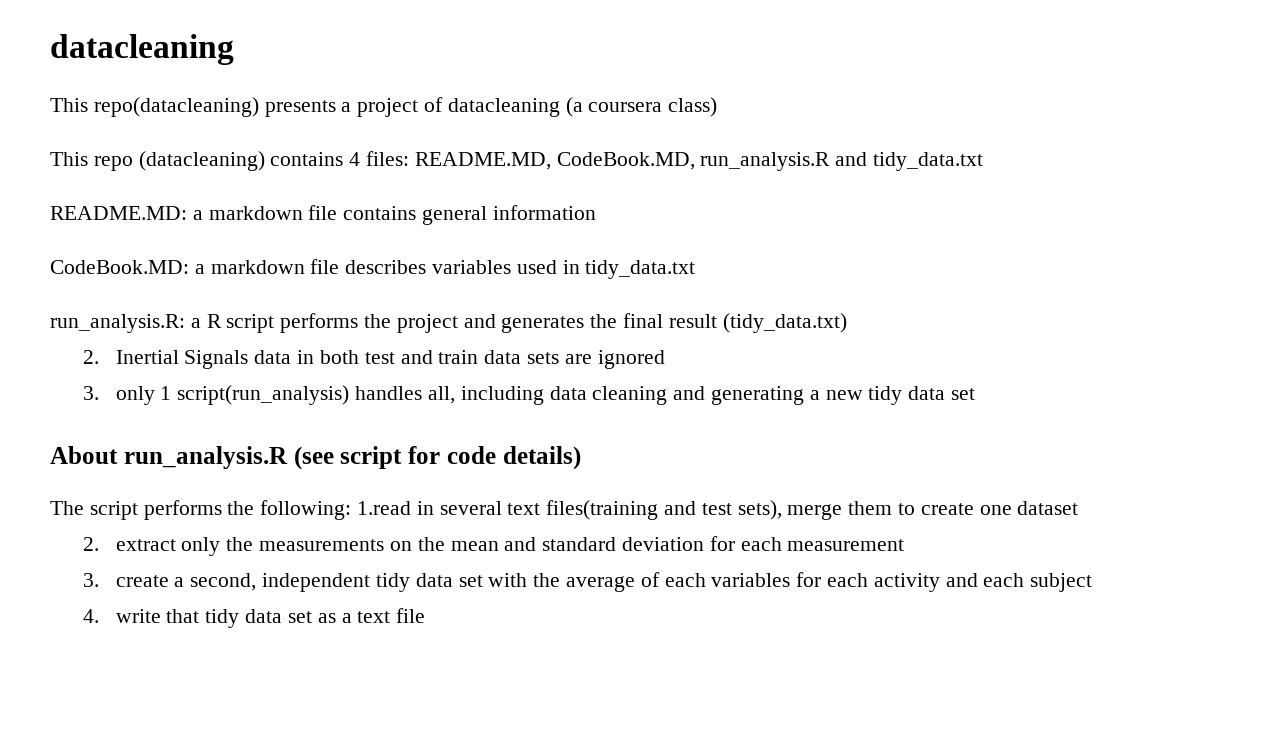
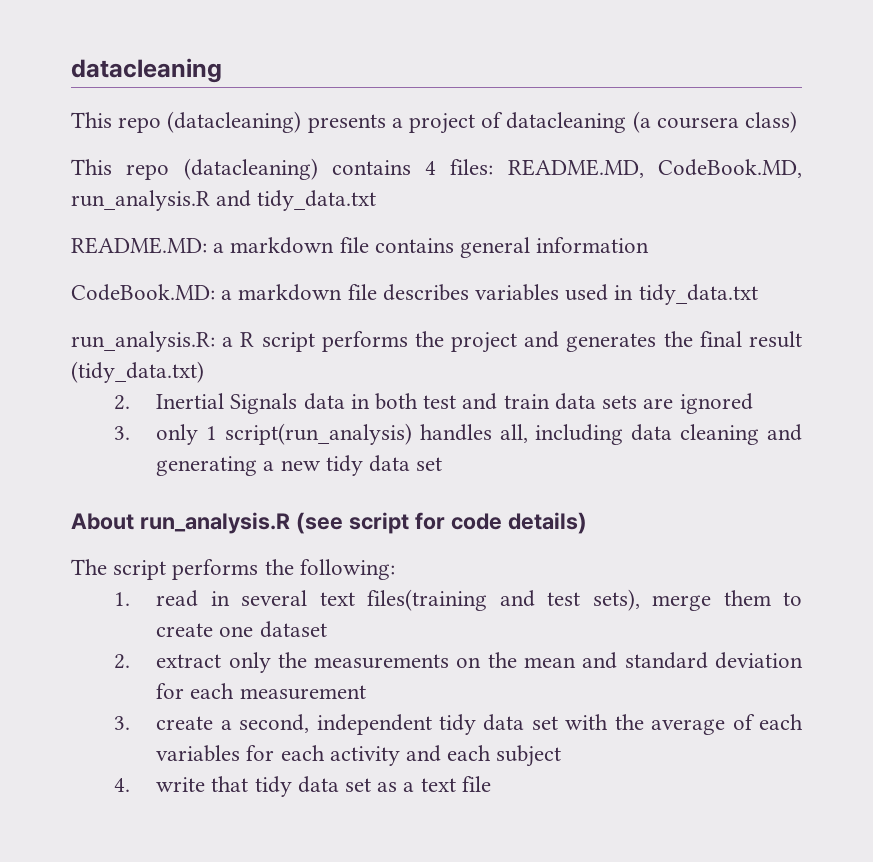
[93,97,259,117] repo(datacleaning) -> [118,111,302,133] repo (datacleaning)
[357,501,412,515] 1.read -> [113,590,199,607] // 1. read

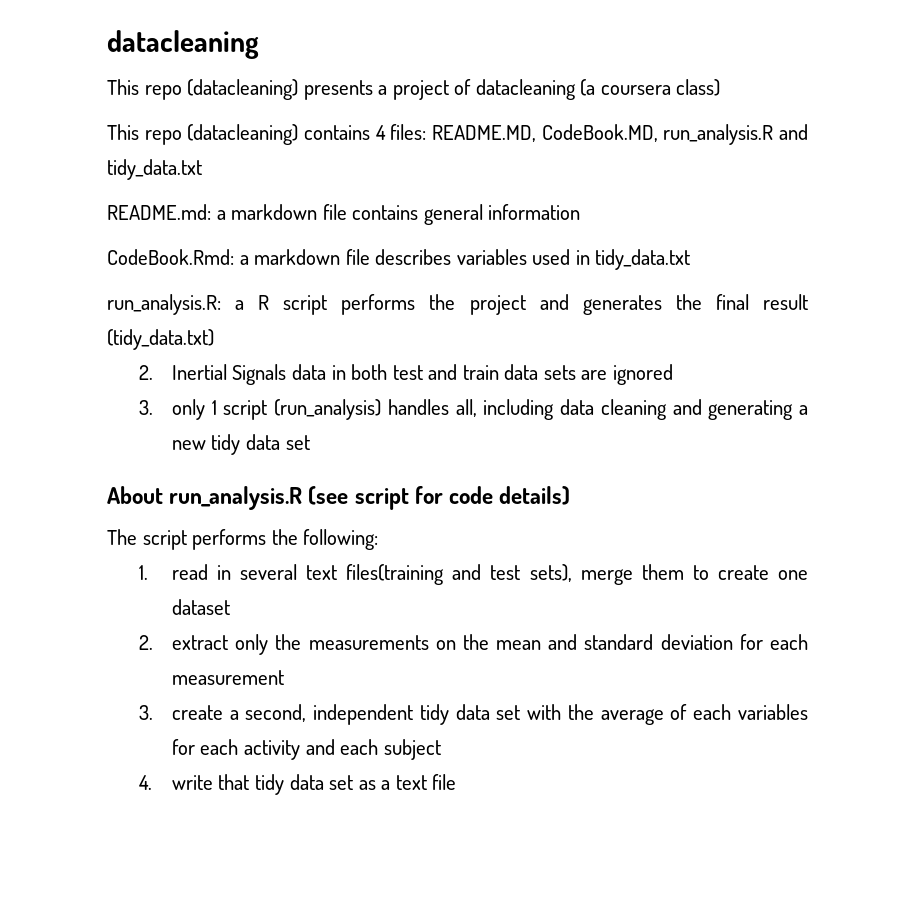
[71,237,207,254] README.MD: -> [107,204,211,220] README.md:
[71,284,215,301] CodeBook.MD: -> [107,249,234,265] CodeBook.Rmd:
[224,423,412,445] script(run_analysis) -> [223,399,382,420] script (run_analysis)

__WHAT THE TASK REQUIRES__.
From the first line to the last, set down the records word for word and drop the images.

__TASK ANSWER__.
[93,97,259,117] repo(datacleaning) -> [118,111,302,133] repo (datacleaning)
[357,501,412,515] 1.read -> [113,590,199,607] // 1. read

[71,237,207,254] README.MD: -> [107,204,211,220] README.md:
[71,284,215,301] CodeBook.MD: -> [107,249,234,265] CodeBook.Rmd:
[224,423,412,445] script(run_analysis) -> [223,399,382,420] script (run_analysis)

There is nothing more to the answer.